Быстро же она умела меняться! Только что стояла в напряжении, тянула слова, выговаривая их четко и требовательно, вот-вот, казалось, готова была опасно забренчать чайными чашками, и вдруг отставляет чашки, засмеявшись и затомившись, превращается опять в простушку, прижимает руки к груди и, выкачиваясь на стуле перед Деминым, запевает сочно и фальшиво:
– Нету такой песни! – возмущается опять Демин. – Где ты их берешь?
– Ну, конечно, нету, – радостно соглашается она. – А может, и есть, я точно не знаю. Я же говорю… я только те песни и знаю, которых нету. Но похожее что-то ведь есть, правда? Скажите вы, Анатолий… он не песенный человек, хоть и бурлак… он не знает. – Анатолий тоже не знает, есть ли похожая песня, и пожимает плечами. – Я ее в хорошие минуты частенько напеваю. Так хочется иногда быть вдовушкой.
– Мужиков пожалей, – бурчит Демин. – Пусть живут.
– Ну, конечно, пусть живут. Я им желаю долгой-предолгой жизни, я их люблю. Но вот найдет: хорошо бы стать вдовушкой. Что-то сладкое в этом есть. Это ведь судьба русской бабы – быть вдовой… оттого нас, наверно, туда и тянет. Вдова по улице идет… не идет, а вышагивает, она не суетится, не хватается за судьбу, она полного своего положения уж достигла.
– Не приведи Господь!
– Не приведи Господь, а вот тянет, как дурочку!
Демин громко чихает, хмыкает на радостный возглас Егорьевны, закричавшей: «Правда, правда, вот видишь, правда!» – вытягивает из кармана огромный платок и гулко сморкается вслед этой радости. Говорит, теребя нос:
– Снять бы счас ремень, заголить одно место да выпороть тебя прямо при Анатолии.
– При Анатолии не надо, – канючит она по-девчоночьи, морща лицо и с деланым испугом отъезжая на стуле от стола. – Не надо при Анатолии, Демушка! Не будешь?
– Отстань!
– Но не будешь при Анатолии? Мне стыдно будет.

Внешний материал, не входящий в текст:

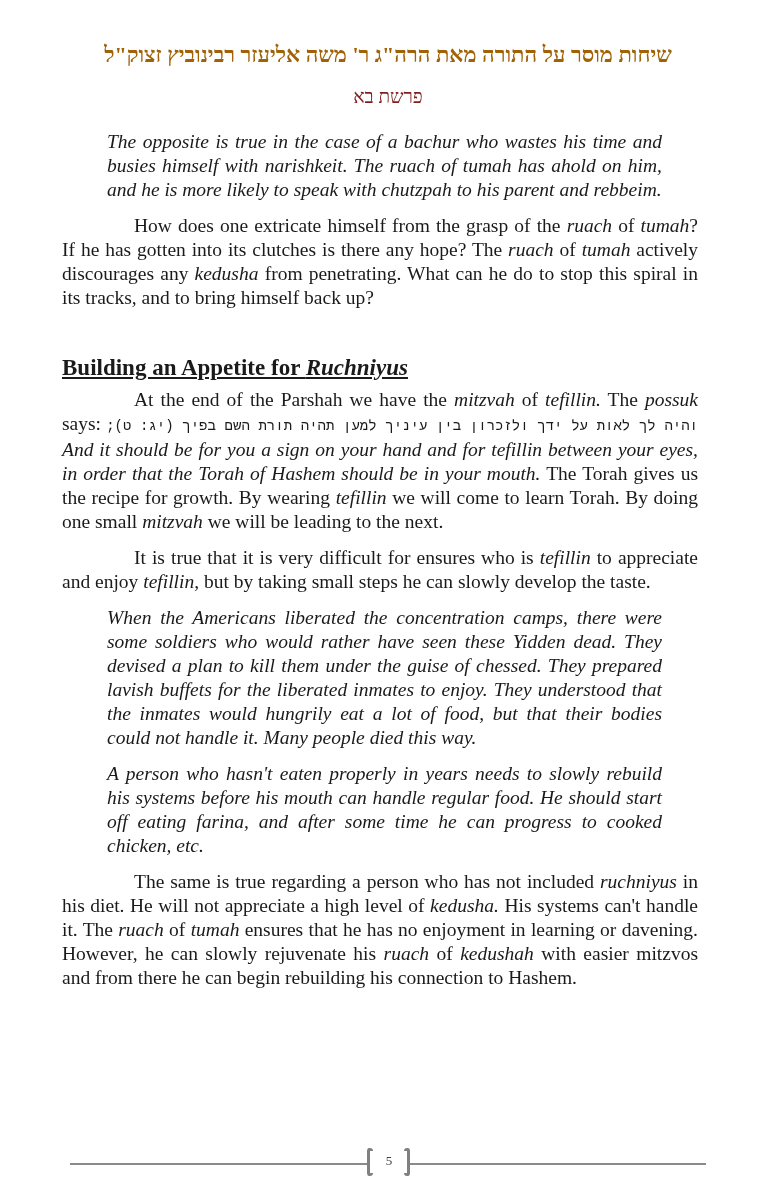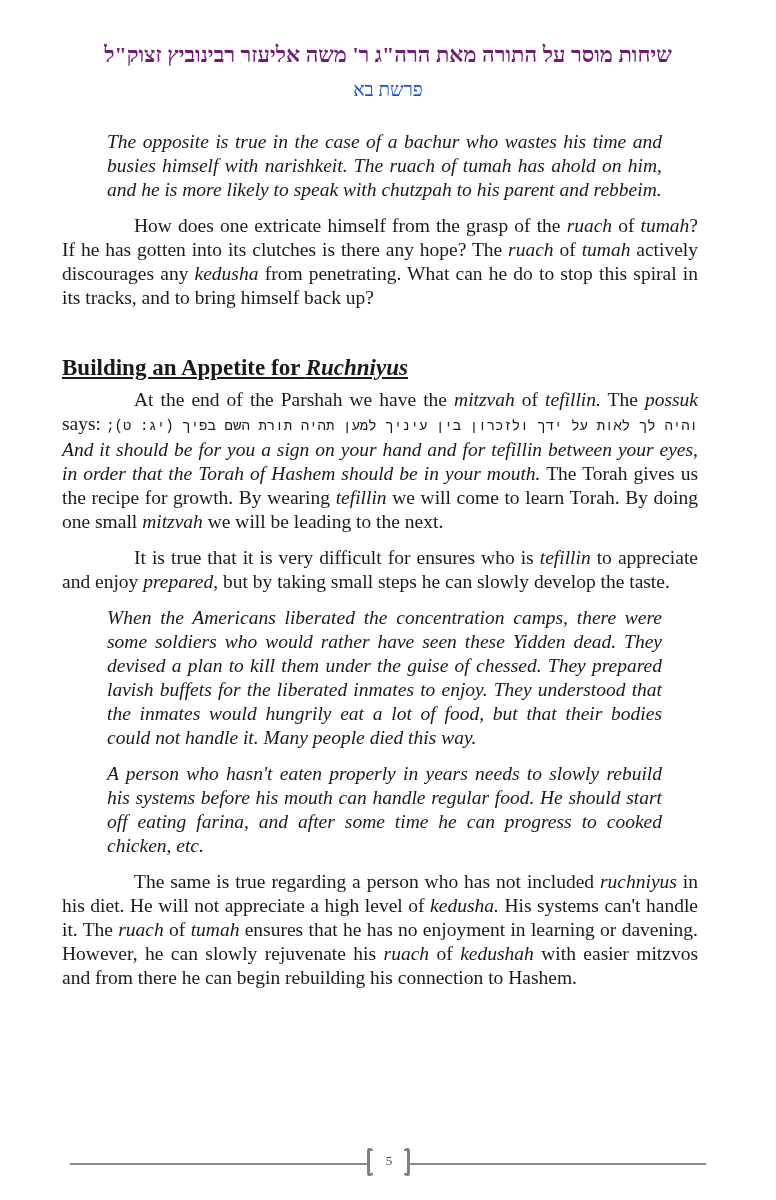--- a/index.html
+++ b/index.html
@@ -22,29 +22,29 @@
       width: 776px;
       text-align: center;
     }
     .header-title {
       direction: rtl;
       font-family: "Liberation Serif", serif;
       font-weight: bold;
       font-size: 22px;
       line-height: 30px;
       margin: 0;
-      color: #701a75;
+      color: #a16207;
     }
     .header-subtitle {
       direction: rtl;
       font-family: "Liberation Serif", serif;
       font-size: 19px;
       line-height: 26px;
-      margin-top: 7px;
-      color: #1d4ed8;
+      margin-top: 14px;
+      color: #7f1d1d;
     }
     .content {
       position: absolute;
       top: 130px;
       left: 62px;
       width: 636px;
       font-size: 19.5px;
       line-height: 24px;
     }
     .p {
@@ -128,21 +128,21 @@
   <p class="p"><span>How does one extricate himself from the grasp of the </span><span class="it">ruach</span><span> of </span><span class="it">tumah</span><span>? If he has gotten into its clutches is there any hope? The </span><span class="it">ruach</span><span> of </span><span class="it">tumah</span><span> actively discourages any </span><span class="it">kedusha</span><span> from penetrating. What can he do to stop this spiral in its tracks, and to bring himself back up?</span></p>
 
   <div class="gap-lg"></div>
 
   <div class="heading"><span>Building an Appetite for </span><span class="it">Ruchniyus</span></div>
 
   <p class="p"><span>At the end of the Parshah we have the </span><span class="it">mitzvah</span><span> of </span><span class="it">tefillin.</span><span> The </span><span class="it">possuk</span><span> says: </span><span class="heb" dir="rtl">והיה לך לאות על ידך ולזכרון בין עיניך למען תהיה תורת השם בפיך (יג: ט);</span> <span class="it">And it should be for you a sign on your hand and for tefillin between your eyes, in order that the Torah of Hashem should be in your mouth.</span><span> The Torah gives us the recipe for growth. By wearing </span><span class="it">tefillin</span><span> we will come to learn Torah. By doing one small </span><span class="it">mitzvah</span><span> we will be leading to the next.</span></p>
 
   <div class="gap-sm"></div>
 
-  <p class="p"><span>It is true that it is very difficult for ensures who is </span><span class="it">tefillin</span><span> to appreciate and enjoy </span><span class="it">prepared,</span><span> but by taking small steps he can slowly develop the taste.</span></p>
+  <p class="p"><span>It is true that it is very difficult for ensures who is </span><span class="it">tefillin</span><span> to appreciate and enjoy </span><span class="it">tefillin,</span><span> but by taking small steps he can slowly develop the taste.</span></p>
 
   <div class="gap-sm"></div>
 
   <div class="quote">When the Americans liberated the concentration camps, there were some soldiers who would rather have seen these Yidden dead. They devised a plan to kill them under the guise of chessed. They prepared lavish buffets for the liberated inmates to enjoy. They understood that the inmates would hungrily eat a lot of food, but that their bodies could not handle it. Many people died this way.</div>
   <div class="quote">A person who hasn't eaten properly in years needs to slowly rebuild his systems before his mouth can handle regular food. He should start off eating farina, and after some time he can progress to cooked chicken, etc.</div>
 
   <div class="gap-sm"></div>
 
   <p class="p"><span>The same is true regarding a person who has not included </span><span class="it">ruchniyus</span><span> in his diet. He will not appreciate a high level of </span><span class="it">kedusha.</span><span> His systems can't handle it. The </span><span class="it">ruach</span><span> of </span><span class="it">tumah</span><span> ensures that he has no enjoyment in learning or davening. However, he can slowly rejuvenate his </span><span class="it">ruach</span><span> of </span><span class="it">kedushah</span><span> with easier mitzvos and from there he can begin rebuilding his connection to Hashem.</span></p>
 </div>

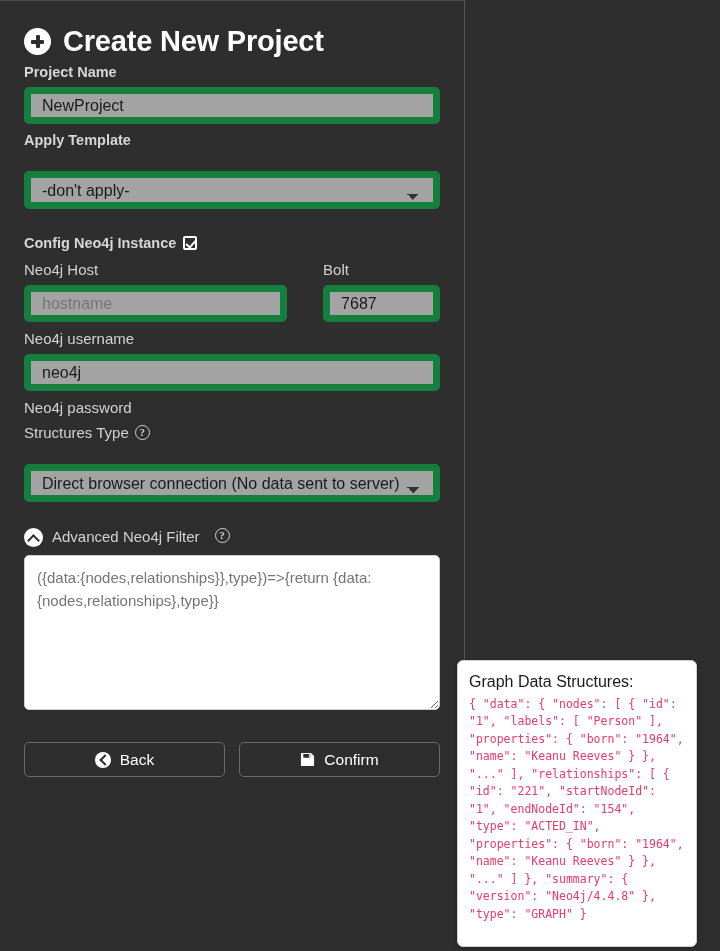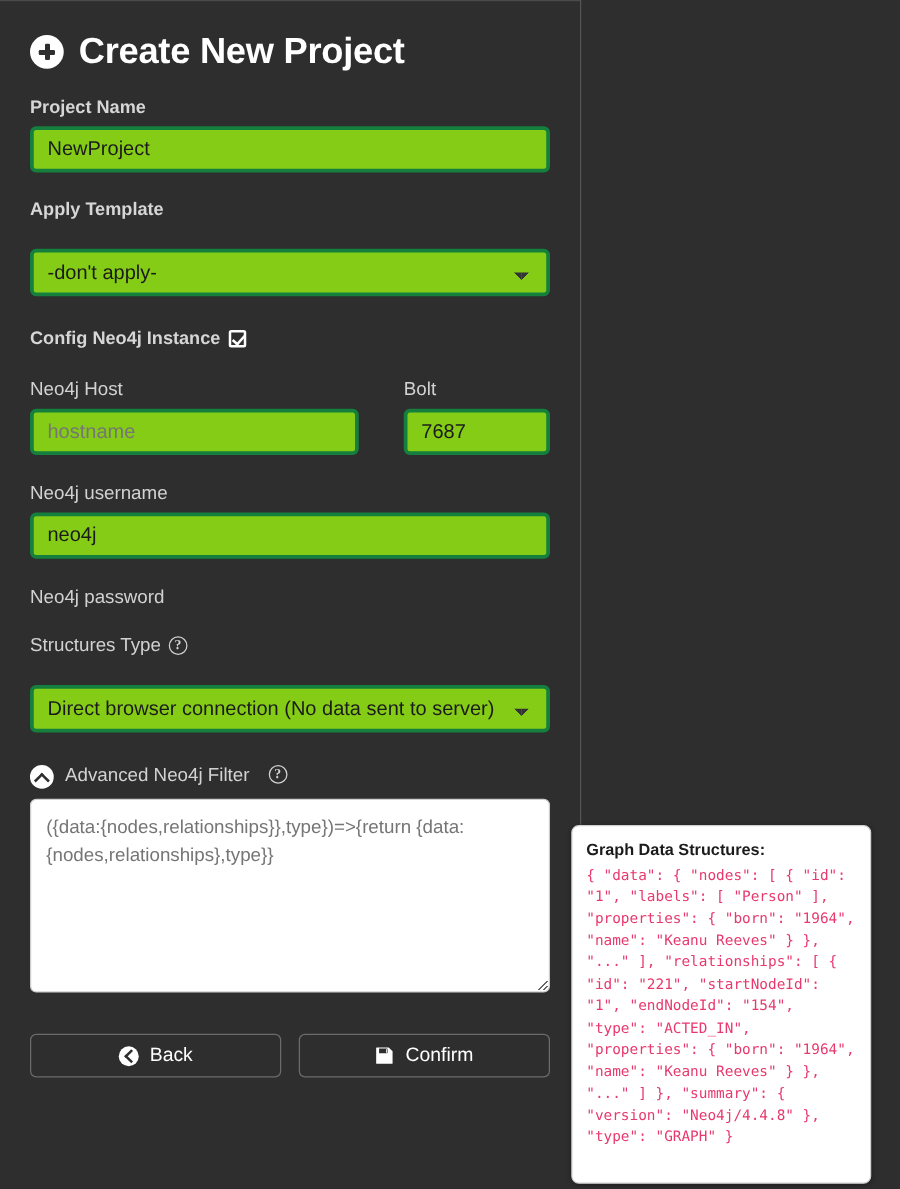--- a/index.html
+++ b/index.html
@@ -63,33 +63,33 @@
     font-weight: bold;
     letter-spacing: -0.2px;
     line-height: 1;
   }
 
   
   .label {
     color: #d6d6d6;
     font-size: 14.5px;
     font-weight: bold;
-    margin-top: 22px;
+    margin-top: 8px;
     margin-bottom: 7px;
     display: block;
   }
   .label.regular { font-weight: normal; color: #d2d2d2; font-size: 15px; }
   .label.light { font-weight: normal; color: #d2d2d2; font-size: 15px; }
 
   
   .input {
     width: 100%;
     height: 37px;
-    background: #84cc16;
-    border: 3px solid #15803d;
+    background: #a3a3a3;
+    border: 7px solid #15803d;
     border-radius: 5px;
     padding: 0 11px;
     font-family: "Liberation Sans", sans-serif;
     font-size: 16px;
     color: #1b1b1b;
     outline: none;
   }
   .input::placeholder { color: #767676; }
 
   select.input {
@@ -251,22 +251,22 @@
     height: 287px;
     background: #ffffff;
     border: 1px solid #d0d0d0;
     border-radius: 6px;
     box-shadow: 0 1px 4px rgba(0,0,0,0.35);
     padding: 9px 11px;
     overflow: hidden;
   }
   .tooltip-title {
     color: #1b1b1b;
-    font-size: 13px;
-    font-weight: bold;
+    font-size: 16px;
+    font-weight: normal;
     margin-bottom: 2px;
     line-height: 1.5;
   }
   .tooltip-code {
     color: #e8396f;
     font-family: "DejaVu Sans Mono", monospace;
     font-size: 11.5px;
     line-height: 1.52;
     word-break: break-word;
     white-space: pre-wrap;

Потом пьют горячий зеленый час, вкус к которому хозяйка вывезла из Китая и никакого другого уже не признает. Демин тоже привык и не морщится, а Анатолий подслащивает каждый глоток порцией пирожного. Стол от сладостей ломится, уже без всякого порядка навалены на него и торт, и пирожные, и конфеты в круглой жестяной банке, и мармелад, и орешки в меду… И до всего этого хозяйка оказалась охотница. Она уже говорит неторопливо, лениво, бархатным голосом, вкладывая и в слова удовольствие от еды. Рассказывает, как прошлым летом в последний раз ездила за товаром в Корею и как, спроворив закупки, забежали они, три иркутские бабехи, в Сеуле в японский ресторанчик. Там на русский говор подсел к ним пожилой господин, очень пожилой, высокий, поджарый, с умным бескровным лицом, но очень подвижный, легко вскакивавший и легко говоривший, оказавшийся русским эмигрантом из Токио.